# Data Profiling
# 0. Set up

In [ ]:
# import libraries
import pandas as pd
import seaborn as sns

# load data
df = pd.read_csv('input/dirty-loan-data.csv')
df.shape

In [ ]:
df.head(5)

# 1. Create Data Profile

In [ ]:
from ydata_profiling import ProfileReport

profile = ProfileReport(df, title='Loan Dataset Profiling Report', minimal=True)
profile.to_file(output_file='output/profile/loan_data_profile.html')

# 1.1. Analyze Integrity
## 1.1.1. Duplicates
To identify duplicates the first step is to remove the first column, which simply contains a row index. If we do not remove this column, the profiling will identify no rows as duplicates.

In [ ]:
# drop first column
df = df.drop(columns='Unnamed: 0')

Looking at the output generated by the profiling, the first obvious problem is that the ID variables (**id_pk**, **id_member**) do not seem to be unique. This might be due to duplicated entries in the dataset. We can check this by filtering for all entries containing duplicated 'member_id' and order by 'member_id'.

In [ ]:
# filter for all entries containing duplicated 'member_id' order by member_id
df[df.duplicated(subset='member_id', keep=False)].sort_values(by='member_id')

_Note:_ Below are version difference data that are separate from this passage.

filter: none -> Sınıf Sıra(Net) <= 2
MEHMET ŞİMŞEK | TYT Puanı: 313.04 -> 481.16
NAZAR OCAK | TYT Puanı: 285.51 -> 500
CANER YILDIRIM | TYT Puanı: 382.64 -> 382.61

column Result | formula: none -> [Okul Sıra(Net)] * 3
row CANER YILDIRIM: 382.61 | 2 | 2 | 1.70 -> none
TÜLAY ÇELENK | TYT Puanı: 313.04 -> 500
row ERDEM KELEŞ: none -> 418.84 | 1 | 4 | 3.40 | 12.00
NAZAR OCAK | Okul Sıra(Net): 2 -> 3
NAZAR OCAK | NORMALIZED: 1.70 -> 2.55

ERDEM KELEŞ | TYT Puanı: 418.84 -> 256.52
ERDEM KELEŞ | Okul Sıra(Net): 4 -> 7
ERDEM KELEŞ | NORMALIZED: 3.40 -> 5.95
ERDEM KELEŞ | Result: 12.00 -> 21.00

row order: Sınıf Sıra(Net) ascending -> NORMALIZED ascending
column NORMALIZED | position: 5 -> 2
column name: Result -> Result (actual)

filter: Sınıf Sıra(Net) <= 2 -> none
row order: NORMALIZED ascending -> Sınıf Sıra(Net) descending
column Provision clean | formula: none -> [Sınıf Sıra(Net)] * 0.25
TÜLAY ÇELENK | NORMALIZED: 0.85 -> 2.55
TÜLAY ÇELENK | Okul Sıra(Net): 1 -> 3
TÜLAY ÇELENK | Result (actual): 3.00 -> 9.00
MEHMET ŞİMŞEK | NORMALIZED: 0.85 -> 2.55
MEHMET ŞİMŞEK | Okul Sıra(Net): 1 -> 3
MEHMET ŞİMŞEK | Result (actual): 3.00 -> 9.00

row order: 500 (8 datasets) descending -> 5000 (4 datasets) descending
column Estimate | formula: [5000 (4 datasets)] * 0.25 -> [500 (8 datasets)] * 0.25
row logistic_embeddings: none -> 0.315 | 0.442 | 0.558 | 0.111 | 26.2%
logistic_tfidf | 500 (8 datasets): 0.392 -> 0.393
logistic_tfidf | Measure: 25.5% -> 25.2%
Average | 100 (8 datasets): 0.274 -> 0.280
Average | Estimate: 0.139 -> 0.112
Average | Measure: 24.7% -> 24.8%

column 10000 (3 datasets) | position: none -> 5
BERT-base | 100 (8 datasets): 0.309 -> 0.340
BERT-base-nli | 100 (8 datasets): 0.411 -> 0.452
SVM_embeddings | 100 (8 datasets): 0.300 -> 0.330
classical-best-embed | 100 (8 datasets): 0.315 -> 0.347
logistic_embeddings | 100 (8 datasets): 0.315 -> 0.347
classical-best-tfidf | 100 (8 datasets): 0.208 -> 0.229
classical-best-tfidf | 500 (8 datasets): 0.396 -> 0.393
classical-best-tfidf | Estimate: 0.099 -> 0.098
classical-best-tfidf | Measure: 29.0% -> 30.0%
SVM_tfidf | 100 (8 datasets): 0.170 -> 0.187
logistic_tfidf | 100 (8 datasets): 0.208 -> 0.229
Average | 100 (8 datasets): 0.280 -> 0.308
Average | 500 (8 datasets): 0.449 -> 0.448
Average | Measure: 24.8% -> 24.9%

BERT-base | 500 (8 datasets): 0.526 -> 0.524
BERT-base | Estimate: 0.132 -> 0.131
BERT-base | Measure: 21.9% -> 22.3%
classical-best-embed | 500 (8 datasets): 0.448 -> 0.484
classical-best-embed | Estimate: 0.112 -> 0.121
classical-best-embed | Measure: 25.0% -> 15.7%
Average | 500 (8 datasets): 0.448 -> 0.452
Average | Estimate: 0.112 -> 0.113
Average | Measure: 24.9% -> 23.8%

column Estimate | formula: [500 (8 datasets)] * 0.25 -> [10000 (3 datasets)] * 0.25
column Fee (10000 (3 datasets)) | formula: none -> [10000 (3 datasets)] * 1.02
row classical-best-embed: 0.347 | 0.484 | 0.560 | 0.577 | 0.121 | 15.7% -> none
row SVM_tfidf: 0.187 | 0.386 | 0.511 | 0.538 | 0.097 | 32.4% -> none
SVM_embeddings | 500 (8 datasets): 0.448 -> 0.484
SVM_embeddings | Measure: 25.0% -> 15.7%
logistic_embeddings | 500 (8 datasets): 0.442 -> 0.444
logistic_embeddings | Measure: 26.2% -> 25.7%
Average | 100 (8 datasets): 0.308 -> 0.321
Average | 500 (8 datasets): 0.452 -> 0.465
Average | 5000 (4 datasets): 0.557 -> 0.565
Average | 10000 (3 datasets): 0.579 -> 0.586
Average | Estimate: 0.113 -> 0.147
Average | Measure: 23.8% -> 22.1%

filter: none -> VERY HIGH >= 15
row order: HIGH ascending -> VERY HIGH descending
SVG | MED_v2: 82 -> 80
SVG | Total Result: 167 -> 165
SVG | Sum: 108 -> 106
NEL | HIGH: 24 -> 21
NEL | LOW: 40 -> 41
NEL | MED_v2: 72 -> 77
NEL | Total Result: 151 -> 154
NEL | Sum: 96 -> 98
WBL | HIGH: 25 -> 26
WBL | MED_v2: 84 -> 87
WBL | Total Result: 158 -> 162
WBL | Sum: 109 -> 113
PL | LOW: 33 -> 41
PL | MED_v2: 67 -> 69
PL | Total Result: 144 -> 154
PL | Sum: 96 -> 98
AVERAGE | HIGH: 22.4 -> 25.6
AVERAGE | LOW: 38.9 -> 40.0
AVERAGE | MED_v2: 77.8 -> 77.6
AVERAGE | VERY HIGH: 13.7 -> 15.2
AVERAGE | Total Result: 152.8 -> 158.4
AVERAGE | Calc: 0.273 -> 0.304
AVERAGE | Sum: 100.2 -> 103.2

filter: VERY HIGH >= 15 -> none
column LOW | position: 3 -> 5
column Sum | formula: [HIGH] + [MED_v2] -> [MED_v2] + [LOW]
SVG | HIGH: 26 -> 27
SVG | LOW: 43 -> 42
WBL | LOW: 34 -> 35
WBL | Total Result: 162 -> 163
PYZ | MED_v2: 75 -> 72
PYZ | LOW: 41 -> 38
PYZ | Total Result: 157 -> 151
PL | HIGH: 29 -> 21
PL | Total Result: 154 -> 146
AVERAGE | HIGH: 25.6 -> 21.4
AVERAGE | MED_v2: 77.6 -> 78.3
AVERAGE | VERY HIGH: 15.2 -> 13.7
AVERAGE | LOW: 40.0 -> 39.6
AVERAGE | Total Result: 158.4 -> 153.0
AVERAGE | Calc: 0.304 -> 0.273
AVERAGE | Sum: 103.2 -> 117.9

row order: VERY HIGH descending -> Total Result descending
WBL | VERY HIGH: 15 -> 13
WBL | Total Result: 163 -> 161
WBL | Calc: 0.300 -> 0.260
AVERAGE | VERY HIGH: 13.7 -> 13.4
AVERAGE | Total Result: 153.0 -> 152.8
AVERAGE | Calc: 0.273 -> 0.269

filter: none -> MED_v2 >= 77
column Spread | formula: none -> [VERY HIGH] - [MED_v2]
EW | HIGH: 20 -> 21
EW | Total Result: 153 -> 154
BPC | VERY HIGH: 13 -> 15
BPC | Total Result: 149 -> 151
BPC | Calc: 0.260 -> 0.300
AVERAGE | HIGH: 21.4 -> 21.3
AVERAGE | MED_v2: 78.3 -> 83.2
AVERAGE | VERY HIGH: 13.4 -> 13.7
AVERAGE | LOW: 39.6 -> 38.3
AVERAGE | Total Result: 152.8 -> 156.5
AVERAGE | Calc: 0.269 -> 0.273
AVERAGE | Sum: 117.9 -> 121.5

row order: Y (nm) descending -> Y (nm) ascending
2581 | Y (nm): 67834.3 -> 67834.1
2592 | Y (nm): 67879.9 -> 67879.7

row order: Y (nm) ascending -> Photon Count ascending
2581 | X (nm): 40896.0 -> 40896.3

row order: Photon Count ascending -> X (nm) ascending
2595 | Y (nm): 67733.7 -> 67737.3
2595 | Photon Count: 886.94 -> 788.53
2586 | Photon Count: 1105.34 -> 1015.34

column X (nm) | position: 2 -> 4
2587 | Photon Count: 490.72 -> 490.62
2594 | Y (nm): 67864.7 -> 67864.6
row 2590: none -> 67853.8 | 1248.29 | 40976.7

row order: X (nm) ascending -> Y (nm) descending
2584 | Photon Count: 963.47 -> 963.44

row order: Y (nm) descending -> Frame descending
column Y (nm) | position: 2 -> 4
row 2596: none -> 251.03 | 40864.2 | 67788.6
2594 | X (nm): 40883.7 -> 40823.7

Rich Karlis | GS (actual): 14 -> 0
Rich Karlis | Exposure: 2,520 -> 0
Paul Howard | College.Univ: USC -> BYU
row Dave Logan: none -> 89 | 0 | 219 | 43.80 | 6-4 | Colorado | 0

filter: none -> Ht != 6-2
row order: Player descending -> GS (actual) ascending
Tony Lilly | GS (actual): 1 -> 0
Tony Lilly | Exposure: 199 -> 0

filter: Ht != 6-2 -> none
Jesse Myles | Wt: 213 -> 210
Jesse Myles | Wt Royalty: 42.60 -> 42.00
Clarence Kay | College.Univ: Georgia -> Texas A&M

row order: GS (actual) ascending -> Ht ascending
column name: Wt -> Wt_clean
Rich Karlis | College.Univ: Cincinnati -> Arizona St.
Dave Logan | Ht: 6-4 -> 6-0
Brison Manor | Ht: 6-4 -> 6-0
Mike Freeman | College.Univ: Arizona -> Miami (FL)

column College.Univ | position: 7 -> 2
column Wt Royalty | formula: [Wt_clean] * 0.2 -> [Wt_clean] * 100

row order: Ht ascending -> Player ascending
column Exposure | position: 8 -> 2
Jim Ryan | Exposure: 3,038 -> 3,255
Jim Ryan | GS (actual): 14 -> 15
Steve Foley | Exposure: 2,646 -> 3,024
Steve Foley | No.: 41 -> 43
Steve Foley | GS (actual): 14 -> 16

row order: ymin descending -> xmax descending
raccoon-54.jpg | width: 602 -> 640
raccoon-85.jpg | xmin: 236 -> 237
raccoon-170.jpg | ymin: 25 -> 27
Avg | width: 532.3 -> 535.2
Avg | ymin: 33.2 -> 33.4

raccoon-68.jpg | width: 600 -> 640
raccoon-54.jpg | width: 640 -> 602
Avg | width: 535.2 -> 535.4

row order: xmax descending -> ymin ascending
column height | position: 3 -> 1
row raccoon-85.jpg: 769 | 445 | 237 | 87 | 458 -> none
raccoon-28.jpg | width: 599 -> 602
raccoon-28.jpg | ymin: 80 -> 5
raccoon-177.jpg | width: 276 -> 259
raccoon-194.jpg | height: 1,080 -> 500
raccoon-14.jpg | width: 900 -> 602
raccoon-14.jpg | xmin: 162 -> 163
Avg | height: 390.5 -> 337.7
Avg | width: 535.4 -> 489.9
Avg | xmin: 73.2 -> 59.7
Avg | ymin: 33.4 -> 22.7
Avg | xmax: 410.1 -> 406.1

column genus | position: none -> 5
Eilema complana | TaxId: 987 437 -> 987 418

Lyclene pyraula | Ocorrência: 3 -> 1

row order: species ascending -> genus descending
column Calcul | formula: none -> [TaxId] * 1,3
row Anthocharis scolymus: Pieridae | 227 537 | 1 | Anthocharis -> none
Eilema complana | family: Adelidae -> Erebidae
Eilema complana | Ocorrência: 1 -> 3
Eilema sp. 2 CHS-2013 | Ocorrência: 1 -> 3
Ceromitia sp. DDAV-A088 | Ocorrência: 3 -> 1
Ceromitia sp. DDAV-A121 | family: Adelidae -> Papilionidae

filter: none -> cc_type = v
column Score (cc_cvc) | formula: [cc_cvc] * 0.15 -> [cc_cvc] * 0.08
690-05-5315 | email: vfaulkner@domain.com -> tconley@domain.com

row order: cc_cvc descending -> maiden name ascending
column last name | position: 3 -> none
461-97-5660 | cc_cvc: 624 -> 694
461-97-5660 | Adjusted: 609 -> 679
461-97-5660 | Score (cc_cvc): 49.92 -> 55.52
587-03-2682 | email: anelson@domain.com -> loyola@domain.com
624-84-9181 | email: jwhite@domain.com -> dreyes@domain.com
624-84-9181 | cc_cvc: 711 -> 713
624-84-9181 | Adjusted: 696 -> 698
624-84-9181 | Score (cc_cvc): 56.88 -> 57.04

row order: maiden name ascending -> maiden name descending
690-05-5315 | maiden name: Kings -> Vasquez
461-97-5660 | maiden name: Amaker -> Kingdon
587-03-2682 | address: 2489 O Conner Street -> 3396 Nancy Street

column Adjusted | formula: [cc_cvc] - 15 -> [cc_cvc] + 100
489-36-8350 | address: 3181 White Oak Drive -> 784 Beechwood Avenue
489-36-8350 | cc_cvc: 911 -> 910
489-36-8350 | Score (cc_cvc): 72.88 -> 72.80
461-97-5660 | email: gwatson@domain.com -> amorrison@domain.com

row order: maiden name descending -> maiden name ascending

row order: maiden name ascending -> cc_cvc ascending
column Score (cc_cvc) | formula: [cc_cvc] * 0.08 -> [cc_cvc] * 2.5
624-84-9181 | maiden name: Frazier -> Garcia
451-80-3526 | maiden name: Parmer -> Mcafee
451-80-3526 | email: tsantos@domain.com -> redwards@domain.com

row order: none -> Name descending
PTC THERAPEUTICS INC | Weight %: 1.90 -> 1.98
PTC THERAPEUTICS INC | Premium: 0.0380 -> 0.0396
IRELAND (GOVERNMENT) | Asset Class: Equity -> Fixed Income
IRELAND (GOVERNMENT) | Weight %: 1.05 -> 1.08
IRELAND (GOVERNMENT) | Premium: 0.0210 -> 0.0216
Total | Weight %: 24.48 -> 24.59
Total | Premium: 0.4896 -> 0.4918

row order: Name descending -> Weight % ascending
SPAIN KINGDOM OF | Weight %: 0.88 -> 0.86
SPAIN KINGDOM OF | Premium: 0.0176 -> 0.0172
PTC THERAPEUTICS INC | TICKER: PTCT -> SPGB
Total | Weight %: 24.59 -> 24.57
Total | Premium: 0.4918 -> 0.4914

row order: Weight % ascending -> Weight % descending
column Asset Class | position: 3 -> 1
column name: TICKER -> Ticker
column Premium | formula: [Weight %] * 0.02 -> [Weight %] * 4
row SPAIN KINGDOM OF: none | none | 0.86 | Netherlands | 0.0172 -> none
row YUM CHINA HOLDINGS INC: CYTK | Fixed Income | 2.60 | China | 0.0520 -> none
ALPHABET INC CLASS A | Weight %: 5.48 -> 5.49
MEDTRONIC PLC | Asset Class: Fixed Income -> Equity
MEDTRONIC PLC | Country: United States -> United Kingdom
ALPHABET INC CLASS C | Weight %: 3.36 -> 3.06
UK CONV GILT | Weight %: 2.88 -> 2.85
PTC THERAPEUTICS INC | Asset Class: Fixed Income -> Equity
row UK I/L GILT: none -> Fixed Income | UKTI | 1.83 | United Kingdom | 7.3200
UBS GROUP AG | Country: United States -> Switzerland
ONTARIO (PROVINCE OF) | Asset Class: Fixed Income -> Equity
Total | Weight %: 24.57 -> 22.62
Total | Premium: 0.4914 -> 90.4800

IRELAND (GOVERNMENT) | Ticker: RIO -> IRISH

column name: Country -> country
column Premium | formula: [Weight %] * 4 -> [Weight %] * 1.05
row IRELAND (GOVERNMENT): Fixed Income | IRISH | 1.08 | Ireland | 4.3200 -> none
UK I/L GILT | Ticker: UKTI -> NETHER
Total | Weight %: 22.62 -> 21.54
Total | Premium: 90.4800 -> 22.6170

Additionally we can also check for rows where all variables are identical. This will return a boolean series where True indicates that the row is a duplicate of a previous row. We can then sum the number of True values to get the number of duplicates.

In [ ]:
# show number of duplicates where all rows are equal
df.duplicated().sum()

Looking at the output we can see that we indeed have 95 duplicated cases (here the duplicates are identified by rows that contain identical values for all variables). However, we have 200 rows with duplicated member IDs (Here we identify duplicates based on members IDs only). This means that we have some cases where the member ID is duplicated, but the other variables are not identical. This is a problem, as it indicates that we have some inconsistencies in the data. Now let's start by removing the rows where all variables are identical.

In [ ]:
# remove duplicates
df = df.drop_duplicates()
df.shape

Now we can re-check if we still have duplicates in the member_id variable. As we can see in the output below this is indeed the case. The mistake seems to lie in the variable **installment** where we have differing values for the same case. This is likely a data error, as the variable **installment** should contain the monthly payment owed by the borrower. This means that the value 50000 is likely a mistake, as it is unlikely that a borrower would have to pay 50000 per month. We should therefore remove duplicated cases where installment have a very high value.

In [ ]:
# filter for all entries containing duplicated 'member_id' order by member_id and installment
df[df.duplicated(subset='member_id', keep=False)].sort_values(by=['member_id', 'installment'])

In [ ]:
# drop row contains duplicate member_id and installment differs, remove row with highest installment
df = df.sort_values(by='installment', ascending=True).drop_duplicates(subset='member_id', keep='first')
# check if all duplicates in member_id are removed
df[df.duplicated(subset='member_id', keep=False)].shape

In [ ]:
# show row for member id 5779043
df[df['member_id'] == 5779043]

## 1.1.2. Inconsistencies
* Inconsistencies in Class Variables
* Data Types

# 1.2. Analyze Completeness
## 1.2.1. Missing Values

# 1.4. Analyze Accuracy
## 1.4.1. Data Types and Formats
Another problem identified in the data are that at the moment dates are split into years and month. This becomes first visible when looking at the variables **issue_year** and **issue_month** as an example. Since we only have observations for 2015, this means that the **issue_year** variable by itself does not provide any useful information (no variation) in future analytical applications. Only in combination with the month, does the year provide useful information.

In [ ]:
# show distribution of issue_year
sns.countplot(data=df, x='issue_year')

Contrary to **issue_year* the variable **issue_month** does show some variation, as shown in the plot below.

In [ ]:
# show distribution of issue_month
sns.countplot(data=df, x='issue_month')

However, we also see that *October* was misspelled as *Octxyz*. We can fix this by replacing the misspelled value with the correct one.

In [ ]:
# replace misspelled value
df['issue_month'] = df['issue_month'].replace('Octxyz', 'Oct')
df['issue_month'].unique()

To remedy the fact that issue_year contains no variation, but we still would like to know the year, we can create a new variable that combines the year and month into a single variable. This will allow us to keep the information about the year, but also the month. The same transformation can be applied to the other time variables in the dataset (earliest_cr_line_month, earliest_cr_line_year, last_pymnt_month, last_pymnt_year, next_pymnt_month, next_pymnt_year, last_credit_pull_month, last_credit_pull_year).

In [ ]:
# create new variable issue_date with data type datetime
df['issue_date'] = pd.to_datetime(df['issue_year'].astype(str) + '-' + df['issue_month'], format='%Y-%b')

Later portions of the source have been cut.